Although we find ourselves in the position of being the first to tender you our congratulations,
we can assure you, that you could not have landed in any State of our Australian Dominion,
without finding a Branch of this Society, numbering among its Members some one connected
with Australian Exploration, and all eager to greet one of the greatest of modern
Explorers, and to help in making your visit a pleasant one.
For we, Australians, are essentially a race of Explorers and think we are entitled
to look with some pride on the face of the map of our Island Continent.
The triumphs which have for ever connected your name with the development of African
Geography, are recorded in stirring narratives with which the whole civilized world
is familiar.
It has been mainly your work that the map of Africa is now almost complete, and her
resources largely unfolded, with an early prospect of immense expansion in her civilisation.
A noble work, in which your munificient patrons in the cause of humanity and science,
aided by the exertions of your brave and faithful followers, have a full share of
grateful recognition.
Your presence amongst us here to-night gives us renewed energy to push forward in
our own fields of Geographical researches, discovery and settlement, so that hereafter
in majestic Australia happy homes may be won for millions of prosperous people, and
for the highest exercise of the human faculties.

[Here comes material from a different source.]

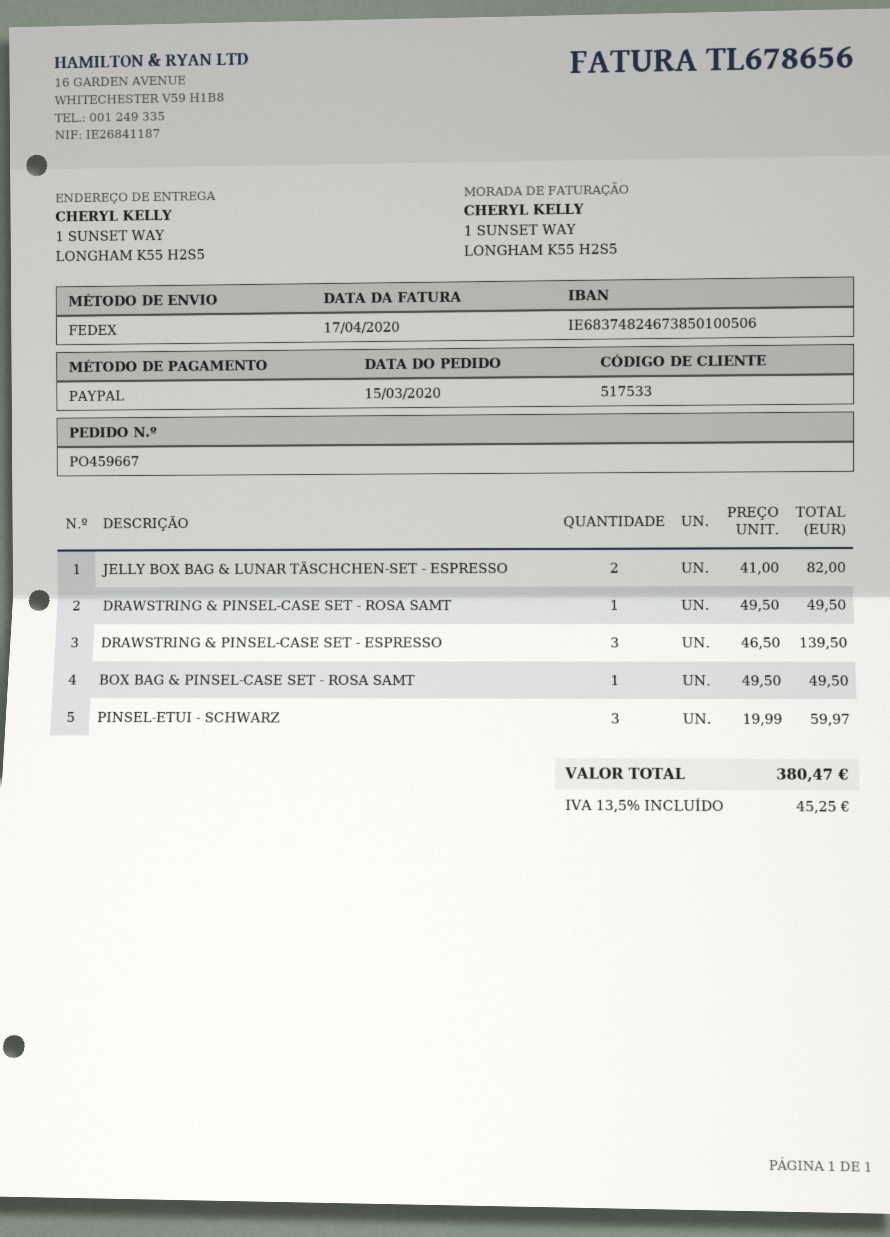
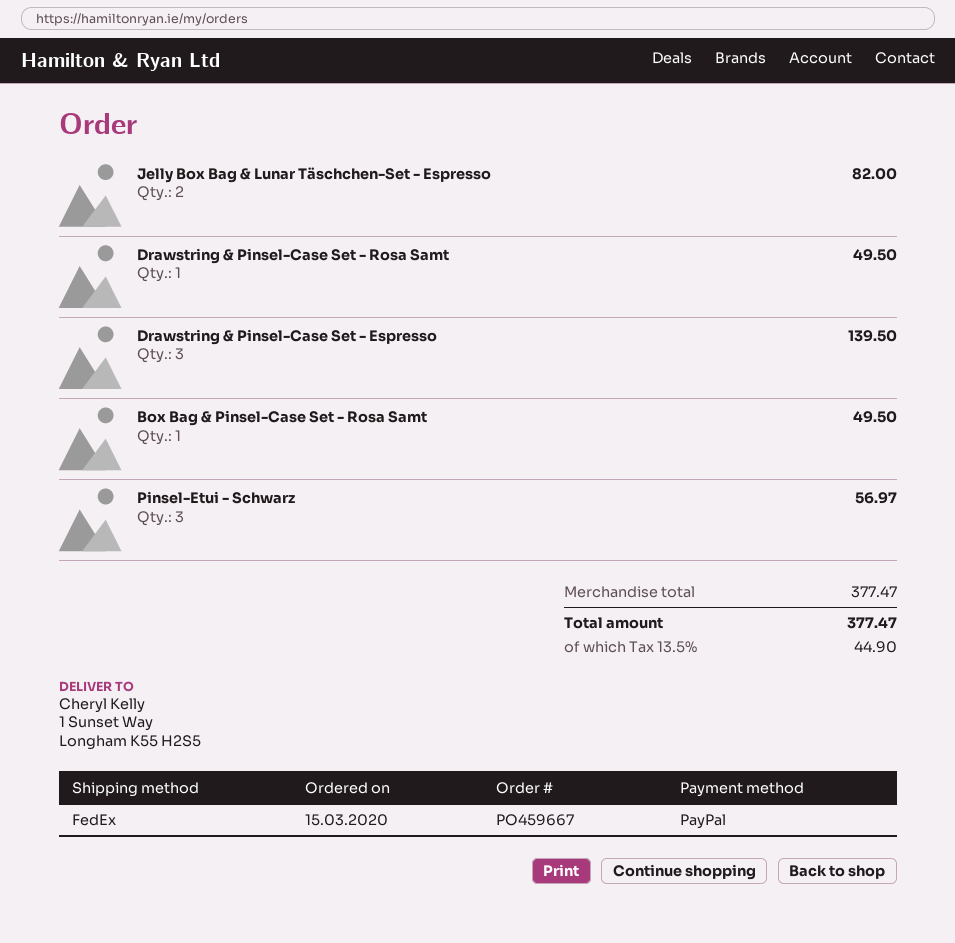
PINSEL-ETUI - SCHWARZ: 3 for 59.97 -> 3 for 56.97
tax: 13.5% = 45.25 -> 13.5% = 44.90
total: 380.47 -> 377.47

May you be spared to see the successful issue of those problems by which Central Africa
may be raised to the same high standard in the intellectual scale which all other
countries are trying to obtain, as worthy of our present age and our future destiny.
We are, dear Sir,
Your faithful servants,
FERD VON MUELLER, President.
2
M continued to correspond with the Stanleys after they returned to England: Dorothy
Stanley to W. Thiselton-Dyer, n.d. but after April 1892, discusses plants sent by
M (Royal Botanic Gardens, Kew, Directors' Correspondence, vol. 186, f. 128).
A. C. MACDONALD, Hon. Sec.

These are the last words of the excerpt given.